For eons, sandstorms have swept the barren, desolate landscape of the red planet. For centuries, Mars has beckoned to mankind to come and conquer its hostile climate. Now, in the year 2026, a group of one hundred colonists is about to fulfill that destiny.
I first picked up this book two and a half years ago, when I was still trying to read a novel a week. I’ve got to be honest; this was the book that made me break that new years resolution. It is freaking huge, and some points are more interesting than others.
That said, this is an awesome piece of hard science fiction. Lots of people have written about Mars, but very few have done it believably. Kim Stanley Robinson does an job here–you can tell that he put in a ton of research, both into Martian geography (areology?) and feasible technology.

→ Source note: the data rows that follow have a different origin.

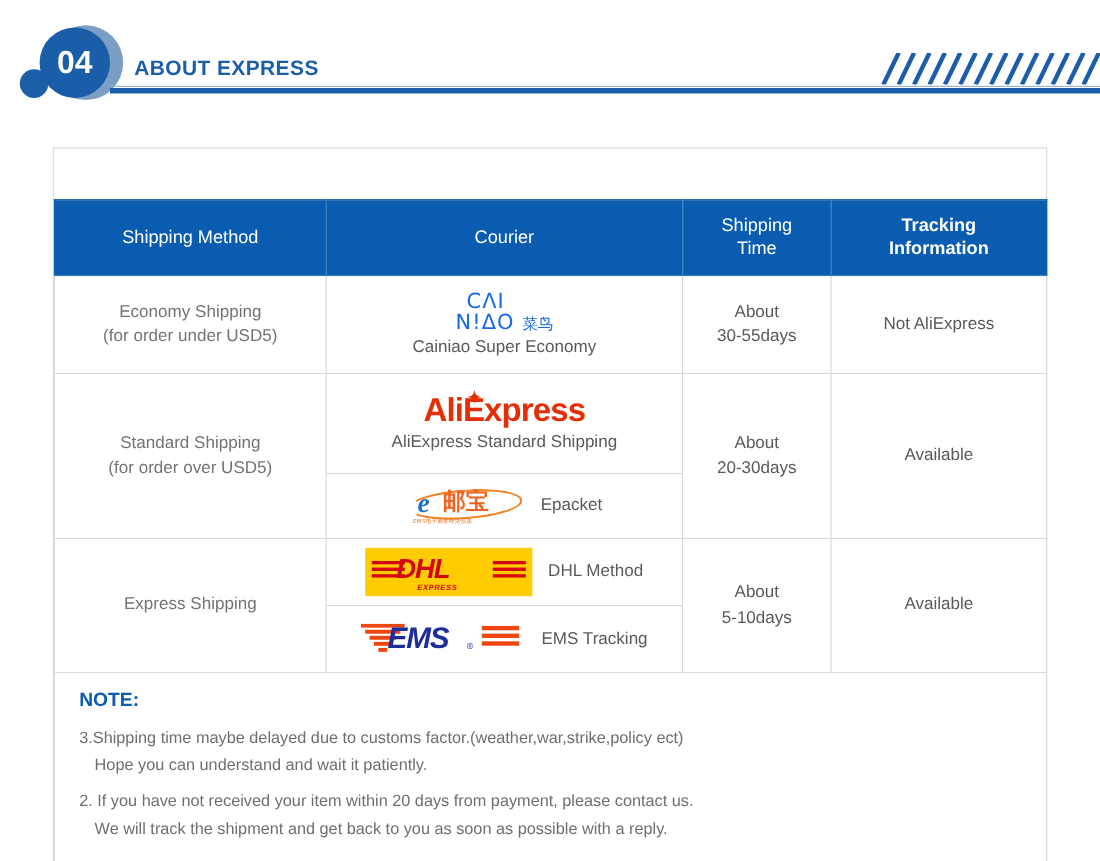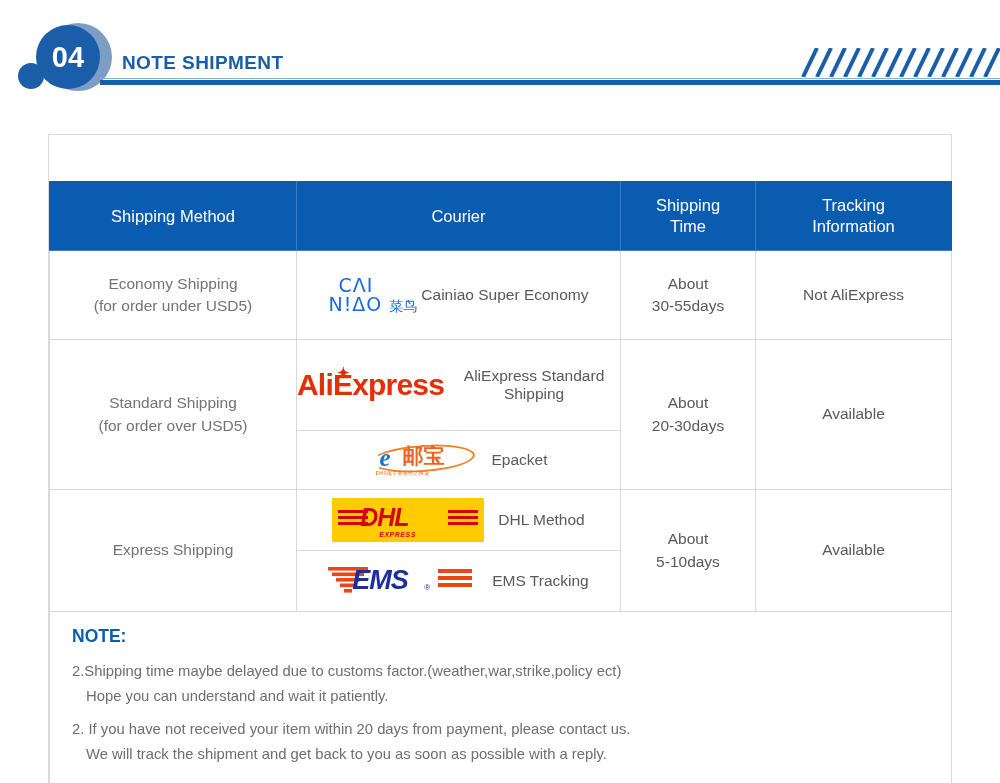"NOTE SHIPMENT" div.hdr-title { text: NOTE SHIPMENT -> ABOUT EXPRESS }
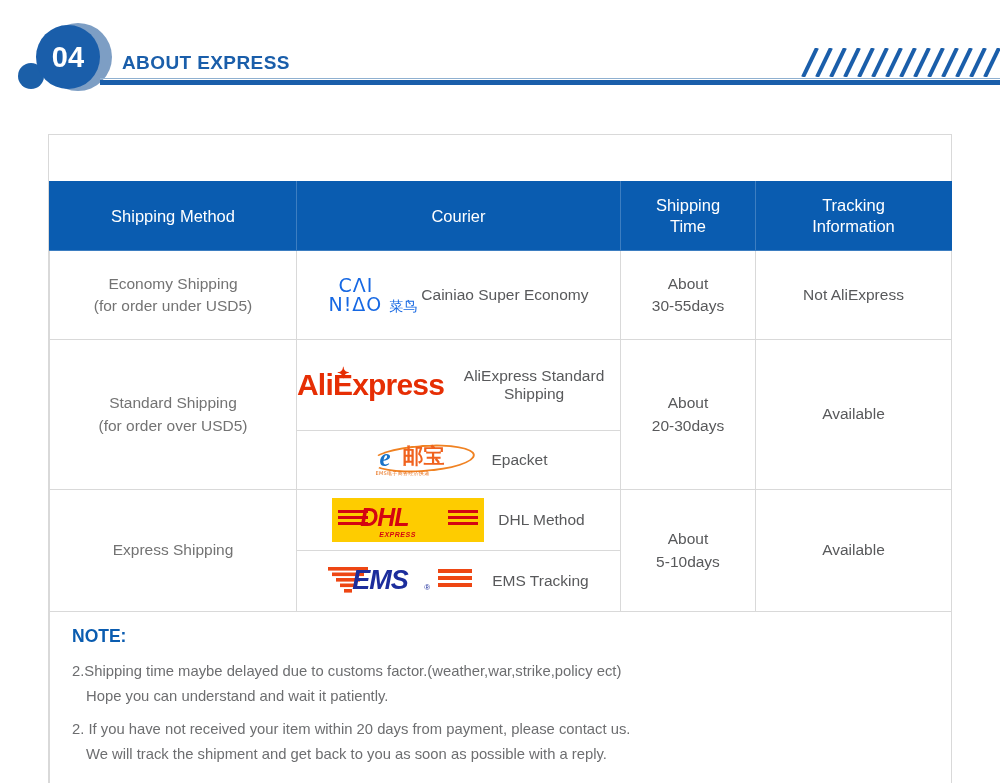"Tracking" thead th.last { font-weight: none -> bold }
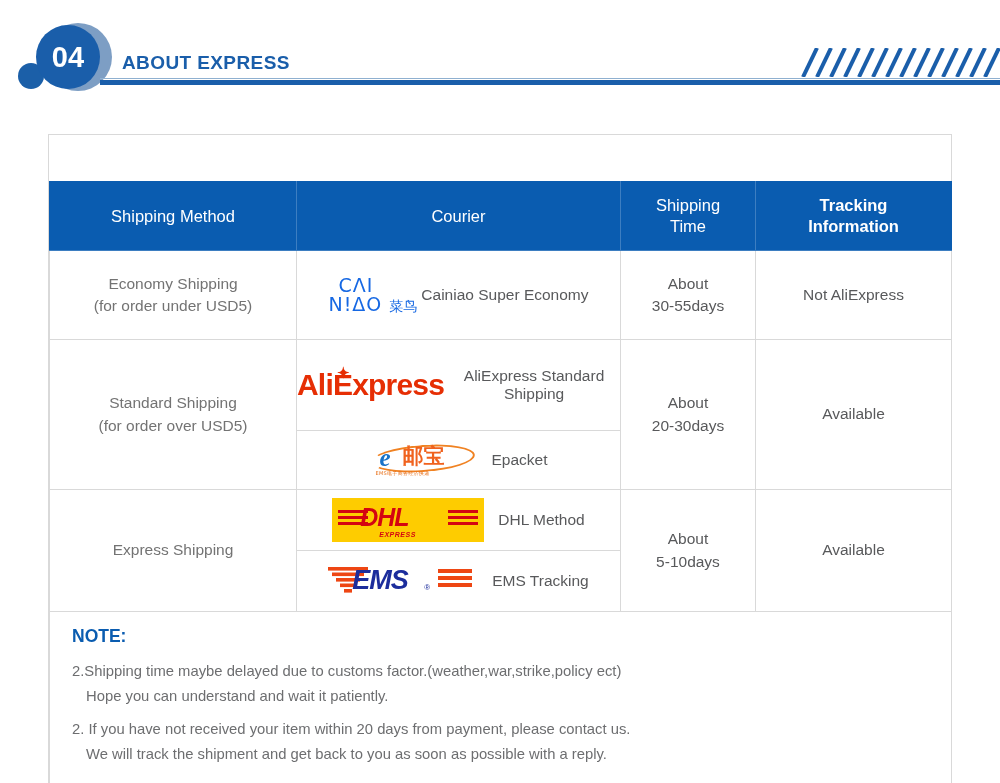"CΛI" .courier-block { flex-direction: row -> column }
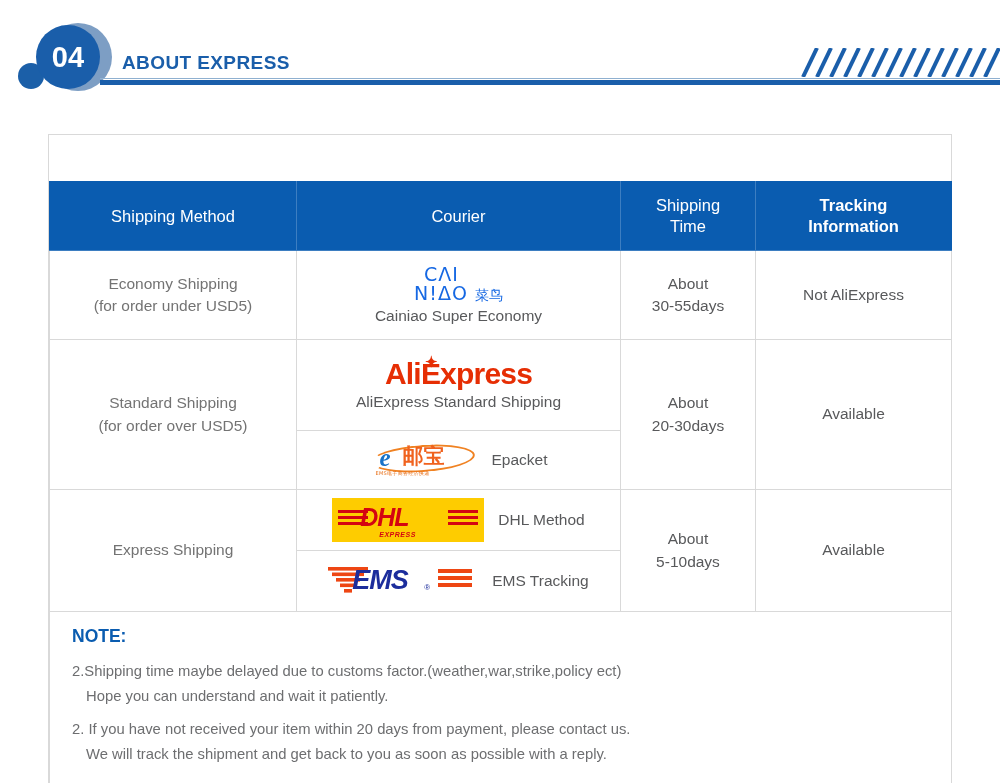"2.Shipping time maybe delayed due" span.stack-line { text: 2.Shipping -> 3.Shipping }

When I read science fiction, however, that’s not what I generally read for. I’m more interested in characters, conflict, and thematic elements–in other words, the stuff that makes for a good story. As far as that stuff goes, my opinion of Red Mars is somewhat mixed.
For example, the first chapter starts out with a murder, as seen from the point of view of the murderer. Right away, I’ve got a reason not to sympathize with the main viewpoint character. When we get into his mind and I see his motivations for killing the character, I like him even less–and he’s one of the main, driving characters.
Some of the characters are more sympathetic, and I enjoyed the sections in their point of view. Others, however, were just plain boring–I neither loved them nor despised them. Because of this, a lot of the character drama early in the novel didn’t engage me much; stuff was happening, but I didn’t really care.
When it comes to setting, Red Mars is also somewhat mixed. Robinson goes to great depths to describe the Martian landscape, and several of his setting descriptions were quite interesting and wonderful. At the same time, he explains everything in a very clinical, scientific way–his imagery is never as poetic and captivating as Ray Bradbury’s, or Ursula K. Le Guin’s, or George R. R. Martin’s. I came away with a lot more knowledge about Mars, but not quite as much of a sense of wonder.
Things did get interesting once the political tensions started to come into play. Robinson’s portrayal of the colonization of Mars raises a lot of interesting questions about the political relationship between Earth and Mars once those colonies start to become self-sufficient. He follows things through right to the war for independence, and the implications of the conflict are quite interesting. I finished the last hundred pages or so at a sprint.
All in all, I wouldn’t recommend this book unless you’re already a fan of hard science fiction. Like most hard sf, character and conflict plays second string to scientific plausibility. Within its sub-genre, however, Red Mars is awesome. Let’s just put it this way: even though I got bored with it the first time, I knew I would one day pick it up and finish it. I don’t regret that I did.